==== Listed records

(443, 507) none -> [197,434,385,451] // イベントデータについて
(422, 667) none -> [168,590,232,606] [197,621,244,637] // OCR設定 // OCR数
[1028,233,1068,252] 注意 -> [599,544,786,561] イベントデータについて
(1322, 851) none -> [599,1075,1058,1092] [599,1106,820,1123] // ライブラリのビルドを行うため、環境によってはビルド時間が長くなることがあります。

========
==== Listed records

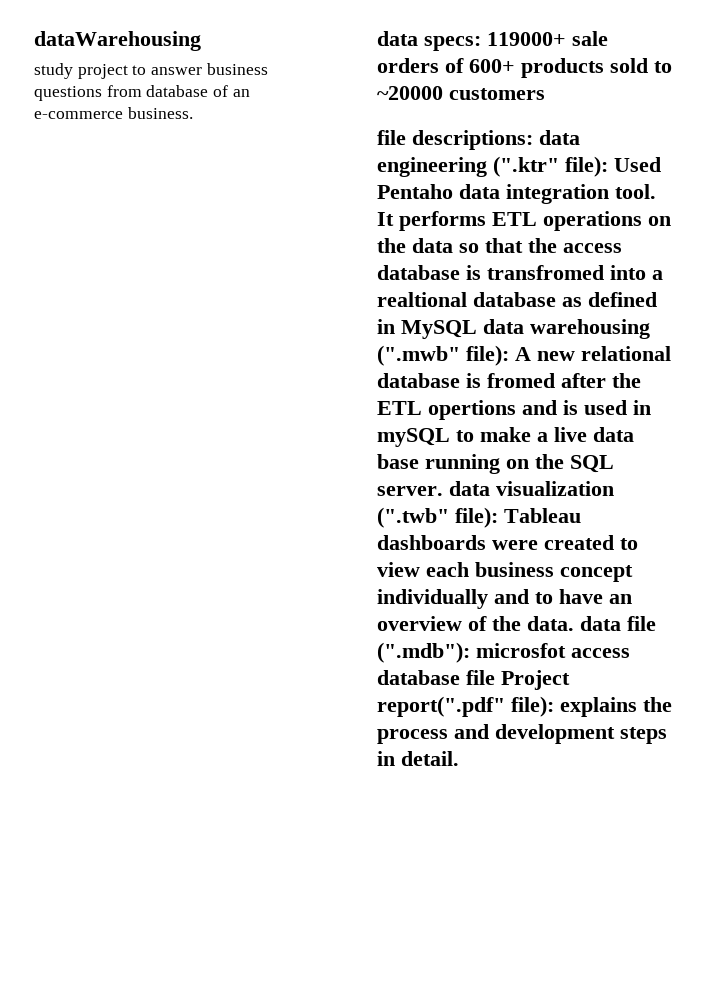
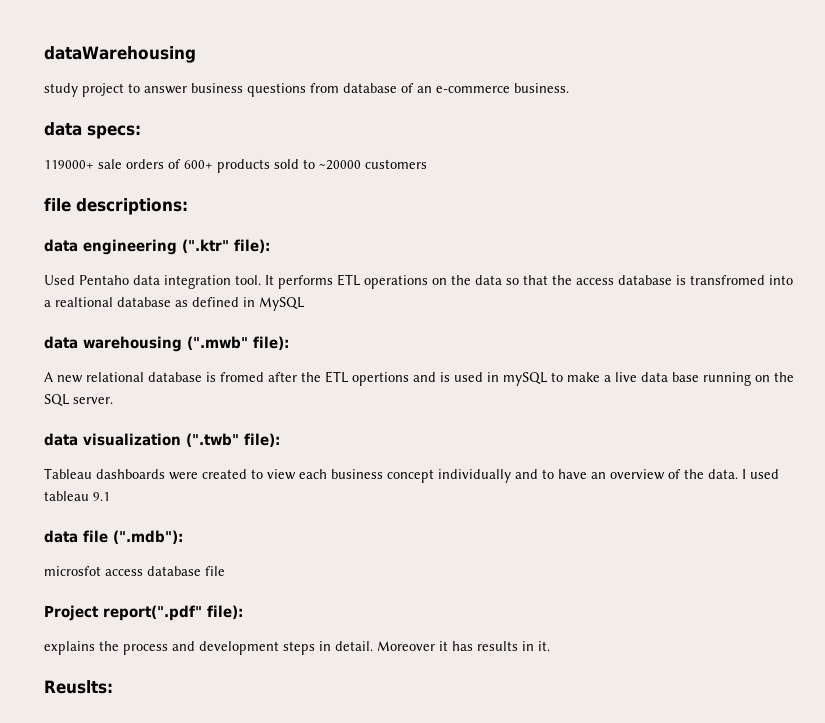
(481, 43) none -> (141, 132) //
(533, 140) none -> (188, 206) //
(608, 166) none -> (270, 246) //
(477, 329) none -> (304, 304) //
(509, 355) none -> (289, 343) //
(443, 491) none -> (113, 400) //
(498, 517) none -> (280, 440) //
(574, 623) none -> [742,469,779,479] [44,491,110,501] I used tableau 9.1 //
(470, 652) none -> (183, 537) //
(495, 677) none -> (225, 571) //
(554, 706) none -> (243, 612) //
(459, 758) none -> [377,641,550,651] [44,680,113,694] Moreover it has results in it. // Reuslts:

========
==== Listed records

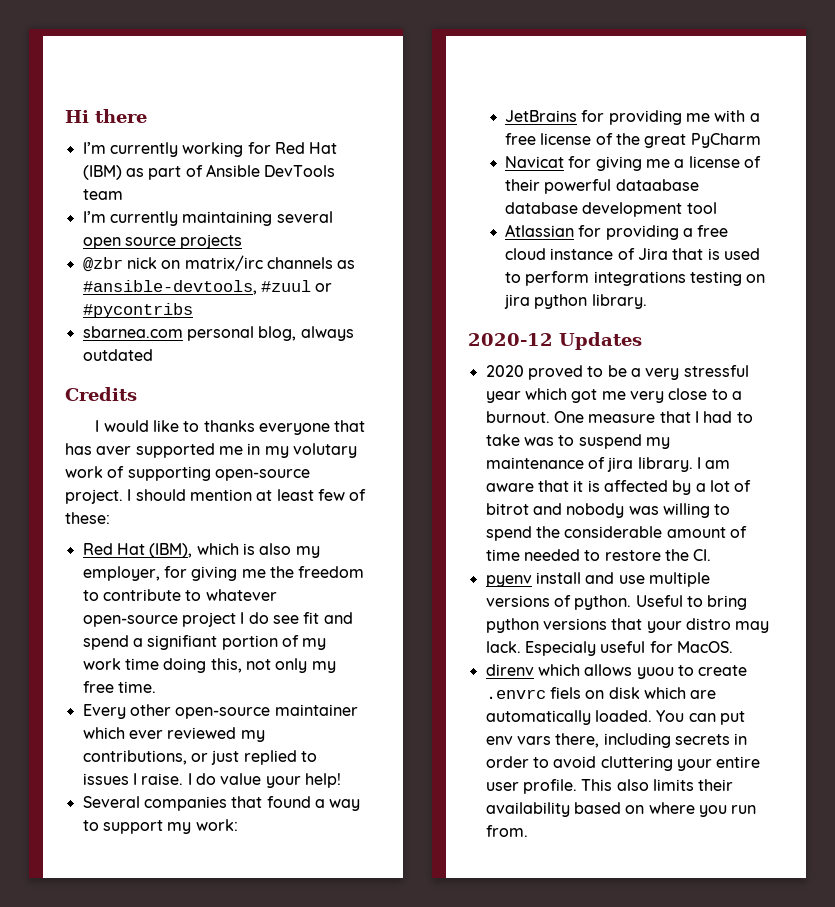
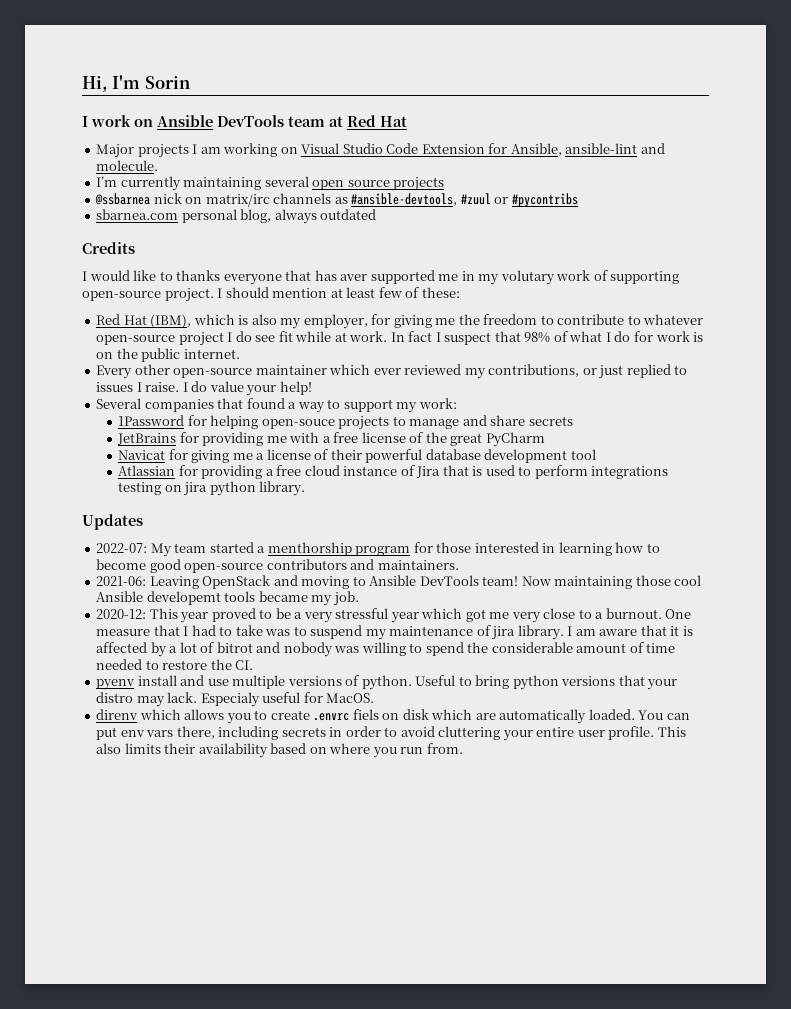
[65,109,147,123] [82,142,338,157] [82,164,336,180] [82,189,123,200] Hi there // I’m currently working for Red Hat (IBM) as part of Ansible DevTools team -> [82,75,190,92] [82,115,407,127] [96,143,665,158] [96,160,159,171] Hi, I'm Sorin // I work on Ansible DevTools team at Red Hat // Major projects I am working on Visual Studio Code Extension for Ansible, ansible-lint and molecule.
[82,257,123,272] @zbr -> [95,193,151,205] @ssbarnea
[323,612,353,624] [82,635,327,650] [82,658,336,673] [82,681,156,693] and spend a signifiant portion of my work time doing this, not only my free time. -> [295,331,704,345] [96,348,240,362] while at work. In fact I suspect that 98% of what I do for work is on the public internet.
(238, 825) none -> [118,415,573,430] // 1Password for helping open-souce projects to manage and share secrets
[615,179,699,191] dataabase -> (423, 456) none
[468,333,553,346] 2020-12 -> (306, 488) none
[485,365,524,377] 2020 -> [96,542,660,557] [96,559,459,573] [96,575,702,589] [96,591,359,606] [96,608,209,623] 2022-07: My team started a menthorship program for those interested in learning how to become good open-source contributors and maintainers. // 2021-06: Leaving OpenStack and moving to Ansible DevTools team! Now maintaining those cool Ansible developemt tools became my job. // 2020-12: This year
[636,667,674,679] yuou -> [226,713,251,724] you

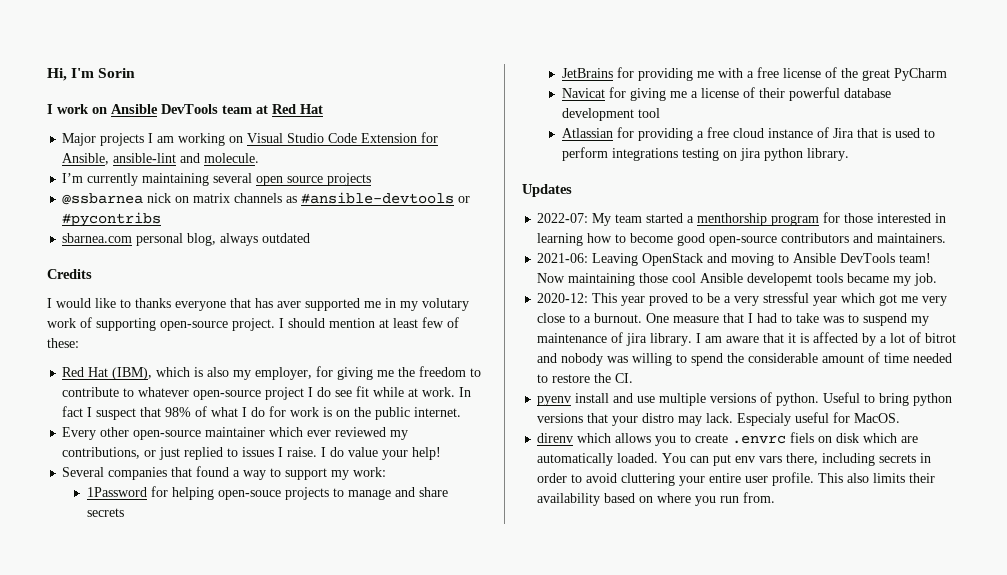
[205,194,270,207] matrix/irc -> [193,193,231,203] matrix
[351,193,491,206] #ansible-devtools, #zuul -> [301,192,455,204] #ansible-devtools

========

*Problem to work on*:
Write down how many lines in this listing contain the word "open"; the number is the whole answer.

*Response below*:
2